# Grey Fox



## TexasRanger (Feb 2, 2010)

I have a wildlife camera I leave in random places around the property. Here's one I got a few days ago (I leave the camera out in a secluded place for a few days).


----------



## mjgh06 (Sep 4, 2012)

Wow - good picture and BIG fox. We have red and grey fox here. I see them often and my goats let me know - they all become silent and look out towards the field next to us. I know to look that way when they do and yep always a fox. Ours are a lot smaller than that picture though. Sure it's not a coyote?

Added: It's always been hard for me to tell the difference between a grey fox and a coyote except the fox is only about 14" tall and the coyote can get to 25" tall.


----------



## TexasRanger (Feb 2, 2010)

mjgh06 said:


> Wow - good picture and BIG fox. We have red and grey fox here. I see them often and my goats let me know - they all become silent and look out towards the field next to us.

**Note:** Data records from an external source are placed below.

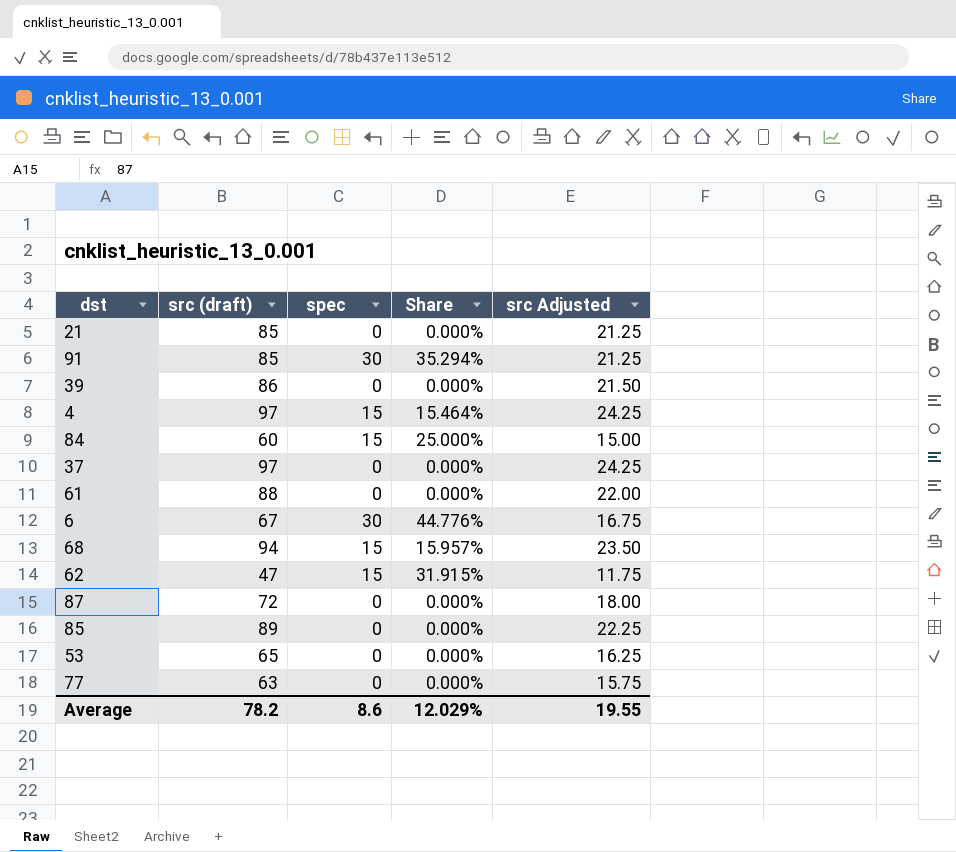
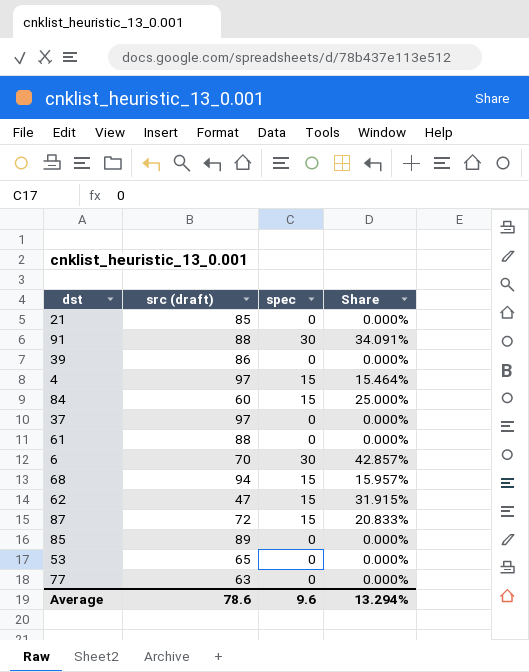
column src Adjusted | formula: [src (draft)] * 0.25 -> none
91 | src (draft): 85 -> 88
91 | Share: 35.294% -> 34.091%
6 | src (draft): 67 -> 70
6 | Share: 44.776% -> 42.857%
87 | spec: 0 -> 15
87 | Share: 0.000% -> 20.833%
Average | src (draft): 78.2 -> 78.6
Average | spec: 8.6 -> 9.6
Average | Share: 12.029% -> 13.294%

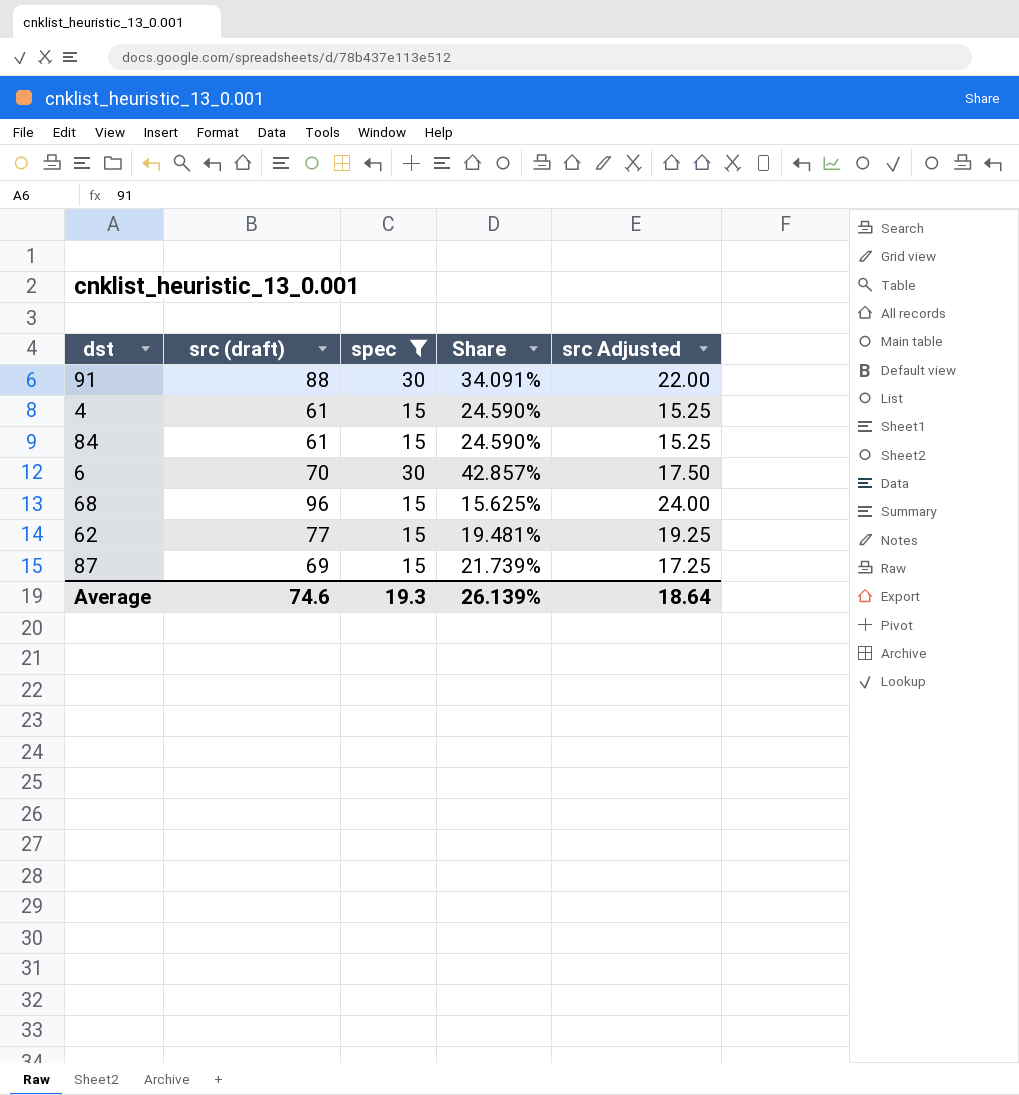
filter: none -> spec != 0
column src Adjusted | formula: none -> [src (draft)] * 0.25
4 | src (draft): 97 -> 61
4 | Share: 15.464% -> 24.590%
84 | src (draft): 60 -> 61
84 | Share: 25.000% -> 24.590%
68 | src (draft): 94 -> 96
68 | Share: 15.957% -> 15.625%
62 | src (draft): 47 -> 77
62 | Share: 31.915% -> 19.481%
87 | src (draft): 72 -> 69
87 | Share: 20.833% -> 21.739%
Average | src (draft): 78.6 -> 74.6
Average | spec: 9.6 -> 19.3
Average | Share: 13.294% -> 26.139%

I know to look that way when they do and yep always a fox. Ours are a lot smaller than that picture though. Sure it's not a coyote?
> 
> Added: It's always been hard for me to tell the difference between a grey fox and a coyote except the fox is only about 14" tall and the coyote can get to 25" tall.


His size is probably due to the fact that he's a cat food addict. I have other pictures of foxes (not sure if its the same one) eating cat food and both me and my mom have seen him around the feeder/on the porch eating.


----------



## J.O.Y. Farm (Jan 10, 2012)

Wow! He is big!! I have seen some rather BIG red fox in my yard a few times.. Kinda creepy when they stare ya down lol!


----------



## ThreeHavens (Oct 20, 2011)

He's beautiful


----------



## Delilah (Jan 6, 2013)

Wow!! That's awesome!!


----------



## Scottyhorse (Feb 11, 2013)

Pretty fox


----------



## TexasRanger (Feb 2, 2010)

J.O.Y. Farm said:


> Wow! He is big!! I have seen some rather BIG red fox in my yard a few times.. Kinda creepy when they stare ya down lol!


It is, isn't it?

I'll be walking to the goat pen at night, shine my flashlight down where my mom feeds the feral cats, and he'll be sitting there cleaning himself. He'll give you a, "Yes, I'm a fox, so what?" look and just continue grooming. :slapfloor:


----------



## J.O.Y. Farm (Jan 10, 2012)

LOL!!

I was milking one day.. It was about dusk.. An I had the big barn door open and I heard something like nails on the hot top. So I turned to look and there a a BIG red fox standing there staring at me. We sat there looking at each other for a good bit before I shooed him off because his stare made me uneasy..


----------



## pixie (Dec 30, 2012)

Definitely a grey fox. Foxes have pointier noses. It would be a good one to enter in a photo contest or possibly submission for a wildlife/conservation magazine, if you are interested. Lots of animals I have observed seem to communicate with that very intense stare. Even cross species it works. I have cats that direct dogs when hunting small critters in wood piles with just the looks.


----------



## Used2bmimi (Oct 3, 2012)

Cool shot!


----------



## tatumhills (Feb 8, 2014)

So are foxes a threat to goats? We have lots of foxes around here, mostly at night, but day too. When I get my goats I'd like them to free range during the day...

www.tatumhills.weebly.com ... No goats here yet, but hopefully soon!


----------



## MoKa-Farms (Jun 19, 2013)

Big fox- so pretty! I don't think we have much for gray foxes around here- mostly just red foxes and coy-dogs (half coyote, half feral dog)


----------



## kccjer (Jan 27, 2012)

tatumhills said:


> So are foxes a threat to goats? We have lots of foxes around here, mostly at night, but day too. When I get my goats I'd like them to free range during the day...
> 
> www.tatumhills.weebly.com ... No goats here yet, but hopefully soon!


Not to a grown goat, but definitely babies. They are also a threat to any small animals or poultry. Can't believe they are coming in and eating cat food and not the cats. The railroad came thru and re-did the ties on the tracks here....disturbed the fox dens along the tracks and we lost all our geese. Too bad my Keela dog isn't much of an outdoor watch-dog....she much prefers the nice warm house with a soft bed to sleep in! LOL


----------



## Trickyroo (Sep 26, 2012)

Gorgeous fox ! You should definitely enter your photo in a wildlife photo contest , you would be a winner for sure ! 
Personally I would be scared to have him around though , JMO.
Im surprised he hasn't taken a cat or two . I guess keeping him fat and happy on cat food is better then having him take a farm animal.
But , if you forget to feed the feral cats one day , you may start to see a drop in farm animals………just a thought 

Skyla , the hair on the back of my neck stood up reading your post , lol
I would feel uneasy too , lol. I think if i was shooing him away and he turned around and looked at me i would have passed out , lolol.


----------